YOUR TASK |
From the line that contains "total: 4679.18 -> 3475.23" to the end of the entries, write out every line exactly, including both ends, and nothing more.

RECORDS SHOWN below:

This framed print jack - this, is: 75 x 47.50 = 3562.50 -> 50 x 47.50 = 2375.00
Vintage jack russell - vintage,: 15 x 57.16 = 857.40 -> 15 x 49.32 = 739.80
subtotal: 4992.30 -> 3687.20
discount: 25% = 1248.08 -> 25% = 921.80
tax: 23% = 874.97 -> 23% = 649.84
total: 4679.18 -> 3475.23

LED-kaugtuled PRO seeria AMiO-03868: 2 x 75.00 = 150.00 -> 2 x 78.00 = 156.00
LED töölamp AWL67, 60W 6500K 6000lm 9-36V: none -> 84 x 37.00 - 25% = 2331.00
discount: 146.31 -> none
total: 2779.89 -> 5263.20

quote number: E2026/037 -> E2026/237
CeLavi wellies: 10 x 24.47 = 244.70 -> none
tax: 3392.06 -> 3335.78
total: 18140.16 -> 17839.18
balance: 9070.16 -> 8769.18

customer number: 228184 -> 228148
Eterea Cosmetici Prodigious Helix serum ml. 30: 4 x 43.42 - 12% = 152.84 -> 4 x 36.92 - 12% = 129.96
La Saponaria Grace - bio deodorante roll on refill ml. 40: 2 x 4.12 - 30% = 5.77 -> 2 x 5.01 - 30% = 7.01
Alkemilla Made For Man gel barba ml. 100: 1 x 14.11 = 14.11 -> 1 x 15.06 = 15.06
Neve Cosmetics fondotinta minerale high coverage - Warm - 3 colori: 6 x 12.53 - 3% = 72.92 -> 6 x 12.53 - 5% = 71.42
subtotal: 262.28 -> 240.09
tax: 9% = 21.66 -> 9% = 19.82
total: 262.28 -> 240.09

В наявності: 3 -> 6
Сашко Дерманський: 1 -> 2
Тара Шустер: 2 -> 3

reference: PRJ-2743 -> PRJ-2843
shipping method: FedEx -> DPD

End of RECORDS SHOWN.

WRITTEN RESPONSE |
total: 4679.18 -> 3475.23

LED-kaugtuled PRO seeria AMiO-03868: 2 x 75.00 = 150.00 -> 2 x 78.00 = 156.00
LED töölamp AWL67, 60W 6500K 6000lm 9-36V: none -> 84 x 37.00 - 25% = 2331.00
discount: 146.31 -> none
total: 2779.89 -> 5263.20

quote number: E2026/037 -> E2026/237
CeLavi wellies: 10 x 24.47 = 244.70 -> none
tax: 3392.06 -> 3335.78
total: 18140.16 -> 17839.18
balance: 9070.16 -> 8769.18

customer number: 228184 -> 228148
Eterea Cosmetici Prodigious Helix serum ml. 30: 4 x 43.42 - 12% = 152.84 -> 4 x 36.92 - 12% = 129.96
La Saponaria Grace - bio deodorante roll on refill ml. 40: 2 x 4.12 - 30% = 5.77 -> 2 x 5.01 - 30% = 7.01
Alkemilla Made For Man gel barba ml. 100: 1 x 14.11 = 14.11 -> 1 x 15.06 = 15.06
Neve Cosmetics fondotinta minerale high coverage - Warm - 3 colori: 6 x 12.53 - 3% = 72.92 -> 6 x 12.53 - 5% = 71.42
subtotal: 262.28 -> 240.09
tax: 9% = 21.66 -> 9% = 19.82
total: 262.28 -> 240.09

В наявності: 3 -> 6
Сашко Дерманський: 1 -> 2
Тара Шустер: 2 -> 3

reference: PRJ-2743 -> PRJ-2843
shipping method: FedEx -> DPD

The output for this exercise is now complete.